◆ WHAT TO PRODUCE:
From the line that contains "PM Reduced * NPV (tons/yr), 2005: 145 -> none" through the line that contains "NOx Reduced * NPV (tons/yr), '20: none -> 600", output every line of the listing below exactly and leave out all the rest.

◆ INFORMATION SUPPLIED:
_____
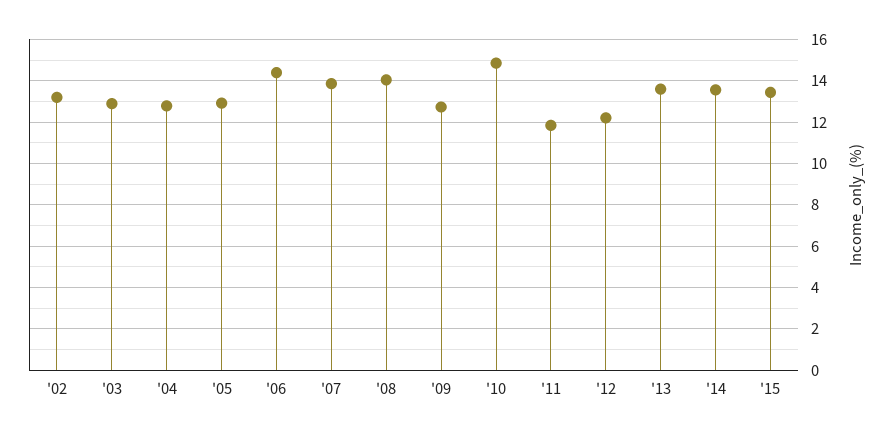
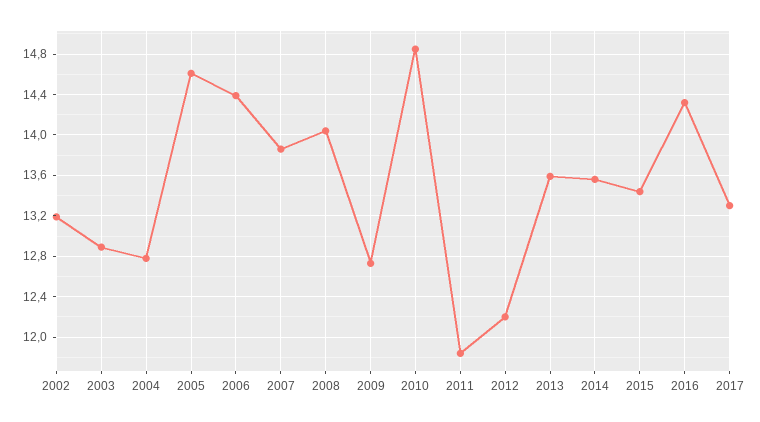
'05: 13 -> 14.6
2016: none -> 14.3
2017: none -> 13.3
_____
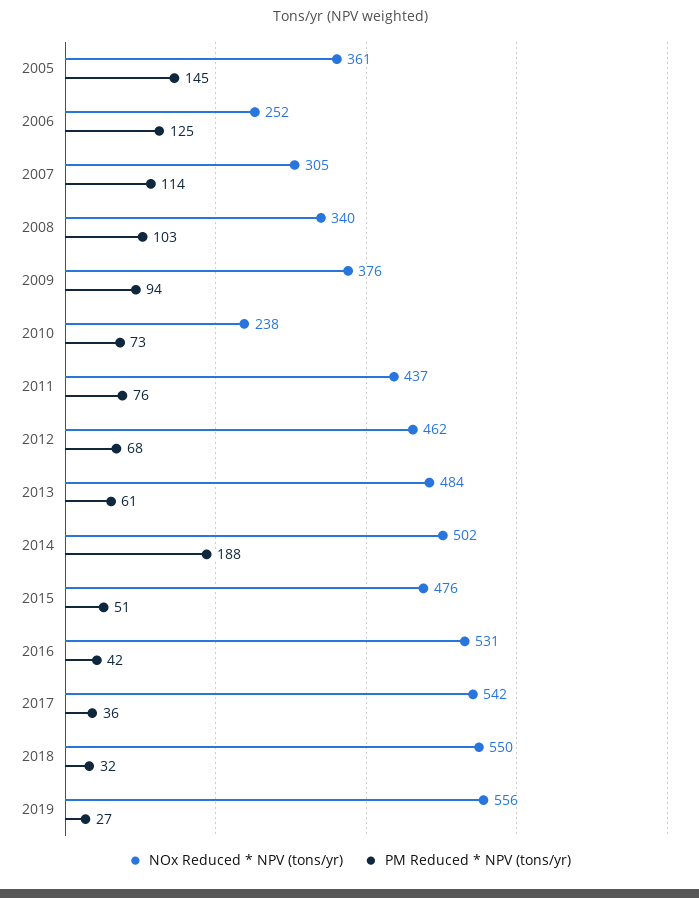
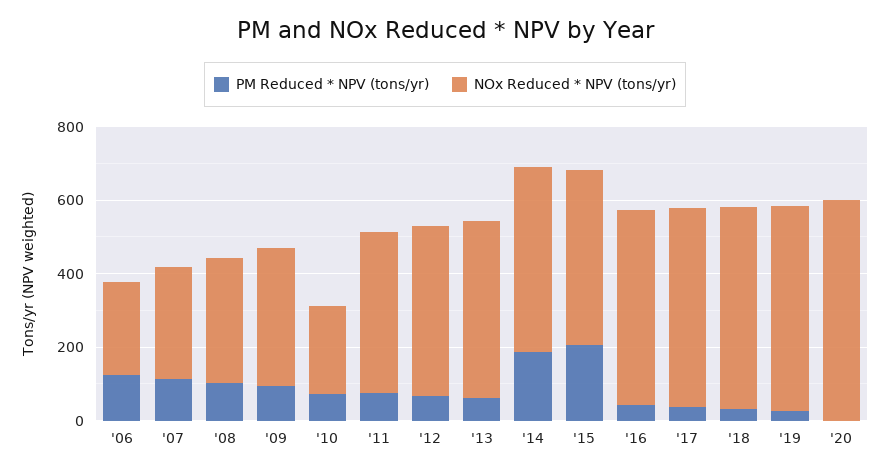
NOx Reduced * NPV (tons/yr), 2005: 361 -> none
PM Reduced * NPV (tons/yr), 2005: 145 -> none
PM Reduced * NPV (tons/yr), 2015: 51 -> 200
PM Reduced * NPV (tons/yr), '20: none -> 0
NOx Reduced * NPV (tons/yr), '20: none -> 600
_____
◆ COMPLETED TASK:
PM Reduced * NPV (tons/yr), 2005: 145 -> none
PM Reduced * NPV (tons/yr), 2015: 51 -> 200
PM Reduced * NPV (tons/yr), '20: none -> 0
NOx Reduced * NPV (tons/yr), '20: none -> 600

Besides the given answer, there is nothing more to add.